Change detection outputs
_ _ _ _ _
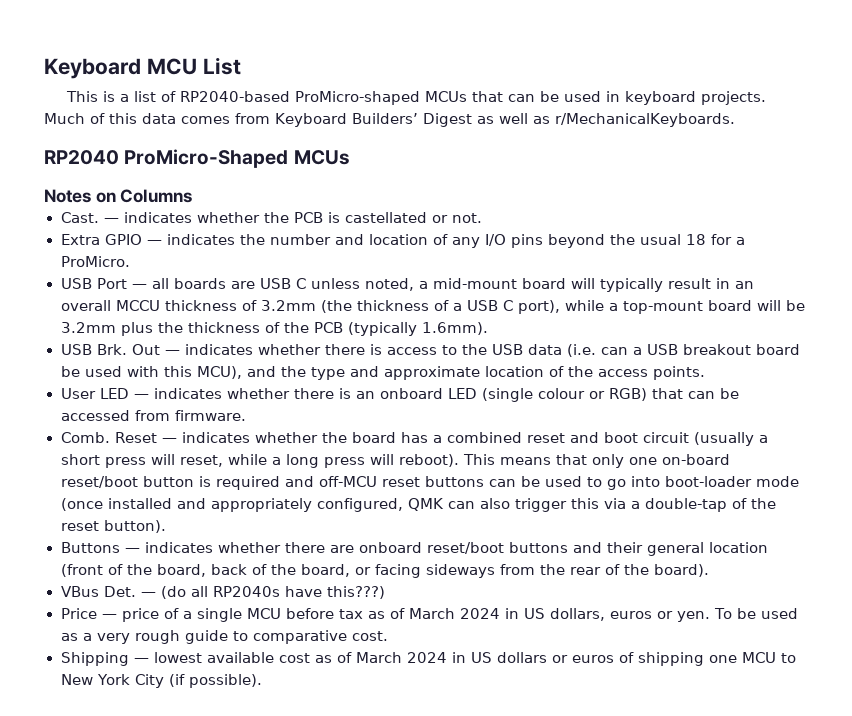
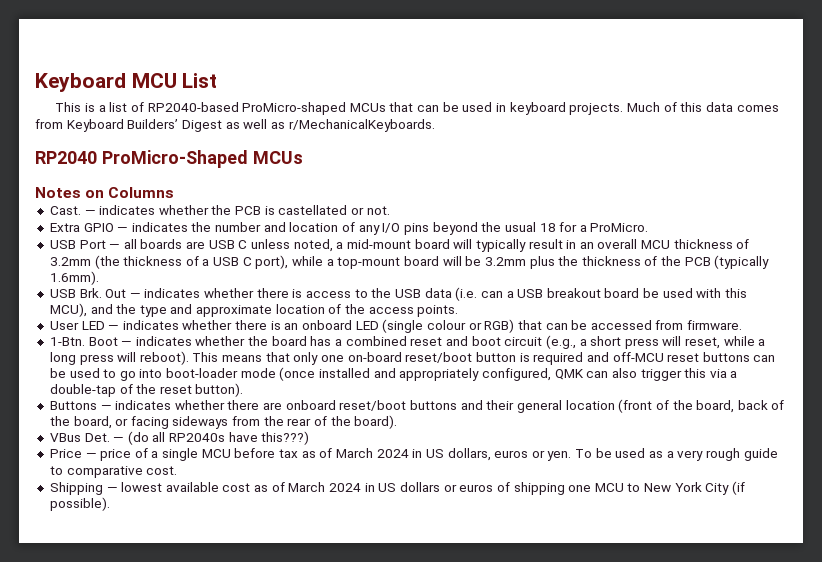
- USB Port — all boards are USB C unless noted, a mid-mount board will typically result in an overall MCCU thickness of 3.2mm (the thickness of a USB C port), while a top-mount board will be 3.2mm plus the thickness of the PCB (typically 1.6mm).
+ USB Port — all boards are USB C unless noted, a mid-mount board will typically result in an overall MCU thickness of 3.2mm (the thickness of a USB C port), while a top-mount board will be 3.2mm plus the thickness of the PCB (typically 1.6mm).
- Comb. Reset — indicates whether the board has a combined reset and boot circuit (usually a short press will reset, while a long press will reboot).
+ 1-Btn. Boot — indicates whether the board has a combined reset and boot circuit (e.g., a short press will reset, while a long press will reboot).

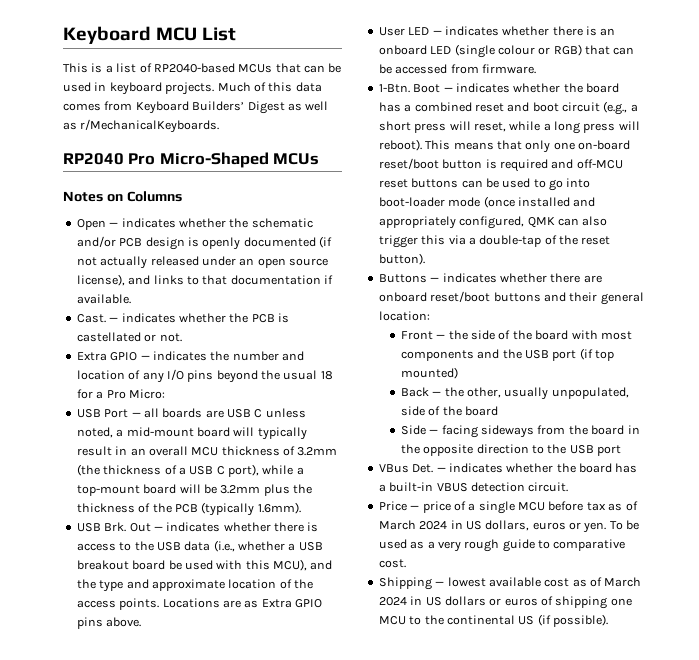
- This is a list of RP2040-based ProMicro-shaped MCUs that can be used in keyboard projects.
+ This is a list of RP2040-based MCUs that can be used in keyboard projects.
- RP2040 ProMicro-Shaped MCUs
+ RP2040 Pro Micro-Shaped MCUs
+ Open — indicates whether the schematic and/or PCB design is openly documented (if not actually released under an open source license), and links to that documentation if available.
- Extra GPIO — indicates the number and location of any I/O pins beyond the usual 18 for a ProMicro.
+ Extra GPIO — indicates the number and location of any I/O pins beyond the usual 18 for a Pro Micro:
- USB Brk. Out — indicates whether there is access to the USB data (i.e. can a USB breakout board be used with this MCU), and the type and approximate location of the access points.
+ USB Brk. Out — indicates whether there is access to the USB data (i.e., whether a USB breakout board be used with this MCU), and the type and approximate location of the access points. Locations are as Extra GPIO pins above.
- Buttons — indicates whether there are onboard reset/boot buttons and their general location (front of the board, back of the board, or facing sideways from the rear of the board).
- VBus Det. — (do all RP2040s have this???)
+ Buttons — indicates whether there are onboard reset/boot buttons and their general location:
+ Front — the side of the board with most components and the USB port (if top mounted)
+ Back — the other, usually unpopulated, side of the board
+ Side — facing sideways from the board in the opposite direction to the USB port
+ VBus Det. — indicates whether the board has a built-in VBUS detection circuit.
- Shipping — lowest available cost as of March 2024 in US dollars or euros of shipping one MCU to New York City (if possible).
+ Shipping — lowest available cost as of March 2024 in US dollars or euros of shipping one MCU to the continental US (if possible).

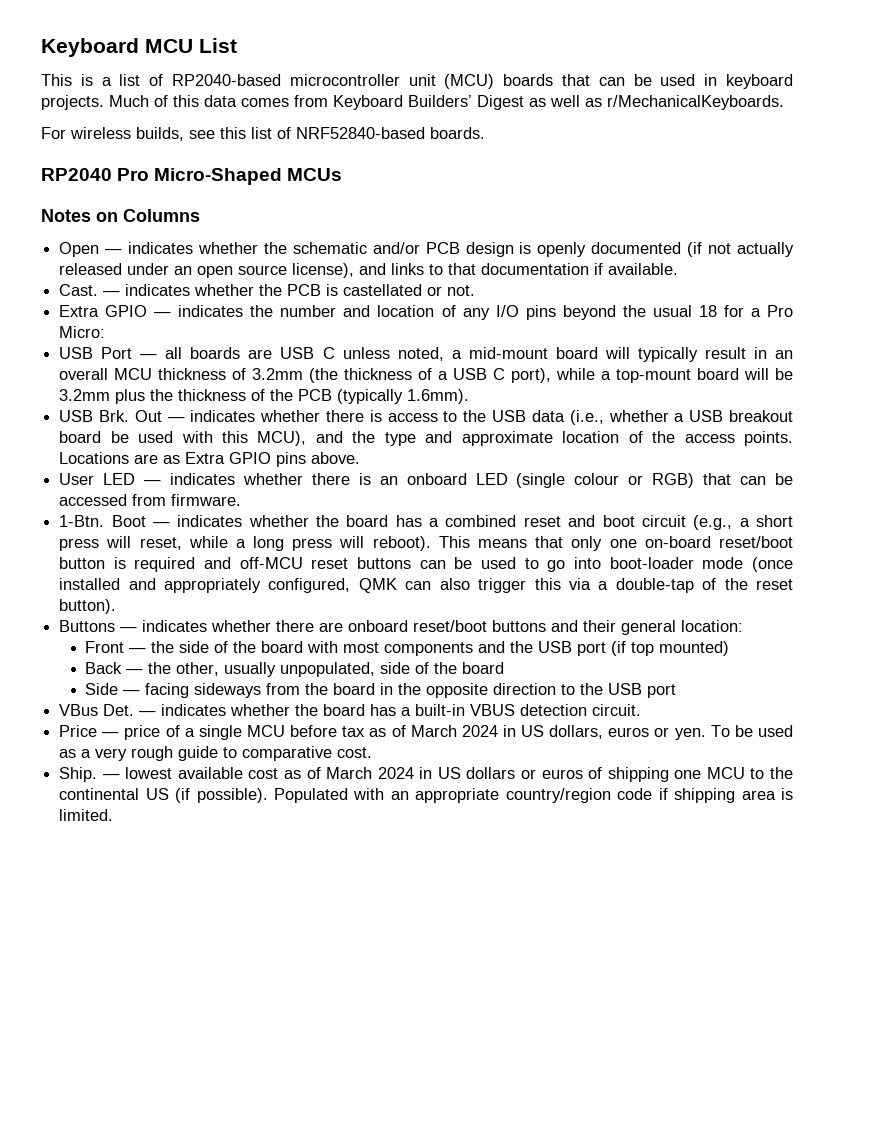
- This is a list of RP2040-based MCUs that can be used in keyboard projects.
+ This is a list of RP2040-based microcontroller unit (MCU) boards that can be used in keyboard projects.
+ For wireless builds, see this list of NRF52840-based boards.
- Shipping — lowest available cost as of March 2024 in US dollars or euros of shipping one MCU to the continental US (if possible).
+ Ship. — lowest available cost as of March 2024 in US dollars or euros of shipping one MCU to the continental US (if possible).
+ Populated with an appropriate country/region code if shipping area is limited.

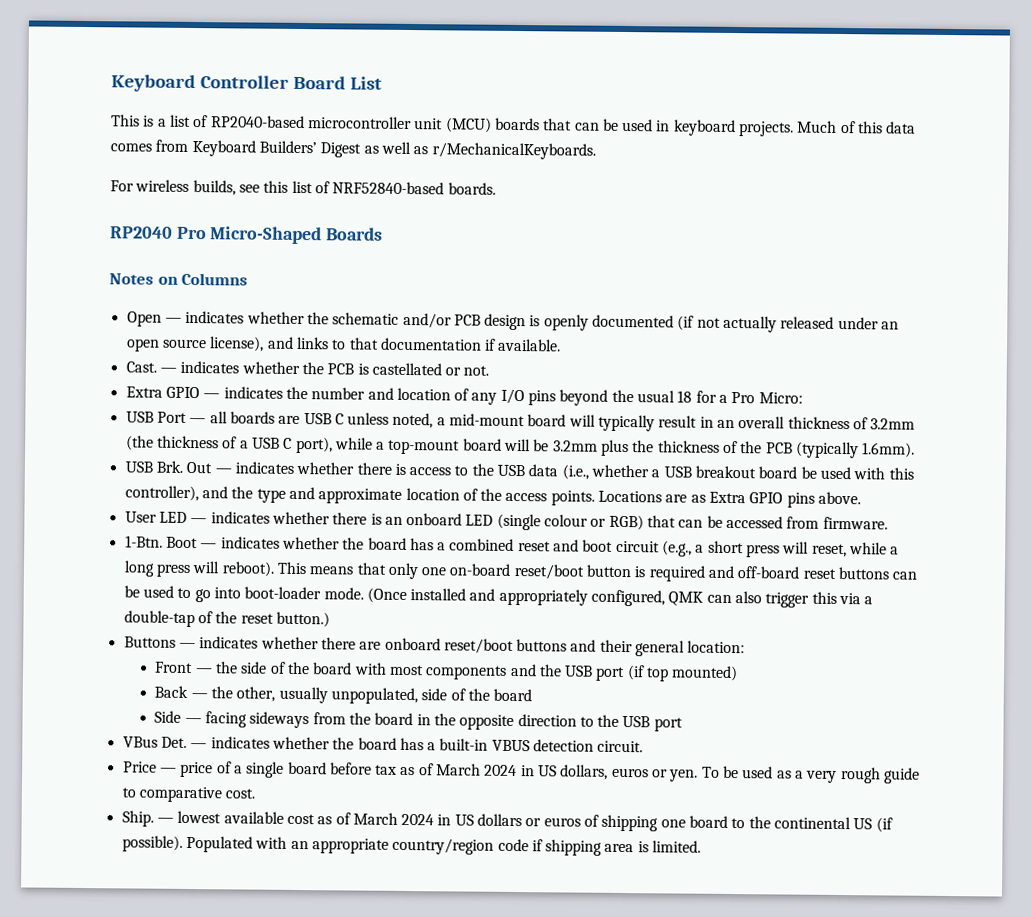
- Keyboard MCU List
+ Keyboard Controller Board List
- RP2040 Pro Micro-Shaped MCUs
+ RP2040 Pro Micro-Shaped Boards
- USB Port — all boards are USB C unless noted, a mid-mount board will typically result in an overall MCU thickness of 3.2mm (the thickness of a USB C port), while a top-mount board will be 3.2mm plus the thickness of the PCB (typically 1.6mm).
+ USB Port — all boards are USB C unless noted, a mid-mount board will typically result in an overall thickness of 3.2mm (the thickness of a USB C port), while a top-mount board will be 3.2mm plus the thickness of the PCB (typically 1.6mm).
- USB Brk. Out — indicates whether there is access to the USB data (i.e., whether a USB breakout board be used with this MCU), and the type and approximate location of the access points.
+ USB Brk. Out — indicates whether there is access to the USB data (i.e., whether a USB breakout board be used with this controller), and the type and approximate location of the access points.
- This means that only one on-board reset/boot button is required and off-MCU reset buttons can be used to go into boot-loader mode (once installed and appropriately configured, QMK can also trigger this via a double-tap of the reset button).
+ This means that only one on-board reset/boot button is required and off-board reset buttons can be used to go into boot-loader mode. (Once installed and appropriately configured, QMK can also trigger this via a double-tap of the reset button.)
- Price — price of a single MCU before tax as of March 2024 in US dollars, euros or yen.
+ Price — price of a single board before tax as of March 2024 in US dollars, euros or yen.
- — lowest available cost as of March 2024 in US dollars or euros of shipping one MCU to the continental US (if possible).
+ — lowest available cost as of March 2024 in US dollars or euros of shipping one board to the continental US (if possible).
_ _ _ _ _
Task to complete:
Each record above is to be copied exactly. Drop the pictures.

Solved exercise:
- USB Port — all boards are USB C unless noted, a mid-mount board will typically result in an overall MCCU thickness of 3.2mm (the thickness of a USB C port), while a top-mount board will be 3.2mm plus the thickness of the PCB (typically 1.6mm).
+ USB Port — all boards are USB C unless noted, a mid-mount board will typically result in an overall MCU thickness of 3.2mm (the thickness of a USB C port), while a top-mount board will be 3.2mm plus the thickness of the PCB (typically 1.6mm).
- Comb. Reset — indicates whether the board has a combined reset and boot circuit (usually a short press will reset, while a long press will reboot).
+ 1-Btn. Boot — indicates whether the board has a combined reset and boot circuit (e.g., a short press will reset, while a long press will reboot).

- This is a list of RP2040-based ProMicro-shaped MCUs that can be used in keyboard projects.
+ This is a list of RP2040-based MCUs that can be used in keyboard projects.
- RP2040 ProMicro-Shaped MCUs
+ RP2040 Pro Micro-Shaped MCUs
+ Open — indicates whether the schematic and/or PCB design is openly documented (if not actually released under an open source license), and links to that documentation if available.
- Extra GPIO — indicates the number and location of any I/O pins beyond the usual 18 for a ProMicro.
+ Extra GPIO — indicates the number and location of any I/O pins beyond the usual 18 for a Pro Micro:
- USB Brk. Out — indicates whether there is access to the USB data (i.e. can a USB breakout board be used with this MCU), and the type and approximate location of the access points.
+ USB Brk. Out — indicates whether there is access to the USB data (i.e., whether a USB breakout board be used with this MCU), and the type and approximate location of the access points. Locations are as Extra GPIO pins above.
- Buttons — indicates whether there are onboard reset/boot buttons and their general location (front of the board, back of the board, or facing sideways from the rear of the board).
- VBus Det. — (do all RP2040s have this???)
+ Buttons — indicates whether there are onboard reset/boot buttons and their general location:
+ Front — the side of the board with most components and the USB port (if top mounted)
+ Back — the other, usually unpopulated, side of the board
+ Side — facing sideways from the board in the opposite direction to the USB port
+ VBus Det. — indicates whether the board has a built-in VBUS detection circuit.
- Shipping — lowest available cost as of March 2024 in US dollars or euros of shipping one MCU to New York City (if possible).
+ Shipping — lowest available cost as of March 2024 in US dollars or euros of shipping one MCU to the continental US (if possible).

- This is a list of RP2040-based MCUs that can be used in keyboard projects.
+ This is a list of RP2040-based microcontroller unit (MCU) boards that can be used in keyboard projects.
+ For wireless builds, see this list of NRF52840-based boards.
- Shipping — lowest available cost as of March 2024 in US dollars or euros of shipping one MCU to the continental US (if possible).
+ Ship. — lowest available cost as of March 2024 in US dollars or euros of shipping one MCU to the continental US (if possible).
+ Populated with an appropriate country/region code if shipping area is limited.

- Keyboard MCU List
+ Keyboard Controller Board List
- RP2040 Pro Micro-Shaped MCUs
+ RP2040 Pro Micro-Shaped Boards
- USB Port — all boards are USB C unless noted, a mid-mount board will typically result in an overall MCU thickness of 3.2mm (the thickness of a USB C port), while a top-mount board will be 3.2mm plus the thickness of the PCB (typically 1.6mm).
+ USB Port — all boards are USB C unless noted, a mid-mount board will typically result in an overall thickness of 3.2mm (the thickness of a USB C port), while a top-mount board will be 3.2mm plus the thickness of the PCB (typically 1.6mm).
- USB Brk. Out — indicates whether there is access to the USB data (i.e., whether a USB breakout board be used with this MCU), and the type and approximate location of the access points.
+ USB Brk. Out — indicates whether there is access to the USB data (i.e., whether a USB breakout board be used with this controller), and the type and approximate location of the access points.
- This means that only one on-board reset/boot button is required and off-MCU reset buttons can be used to go into boot-loader mode (once installed and appropriately configured, QMK can also trigger this via a double-tap of the reset button).
+ This means that only one on-board reset/boot button is required and off-board reset buttons can be used to go into boot-loader mode. (Once installed and appropriately configured, QMK can also trigger this via a double-tap of the reset button.)
- Price — price of a single MCU before tax as of March 2024 in US dollars, euros or yen.
+ Price — price of a single board before tax as of March 2024 in US dollars, euros or yen.
- — lowest available cost as of March 2024 in US dollars or euros of shipping one MCU to the continental US (if possible).
+ — lowest available cost as of March 2024 in US dollars or euros of shipping one board to the continental US (if possible).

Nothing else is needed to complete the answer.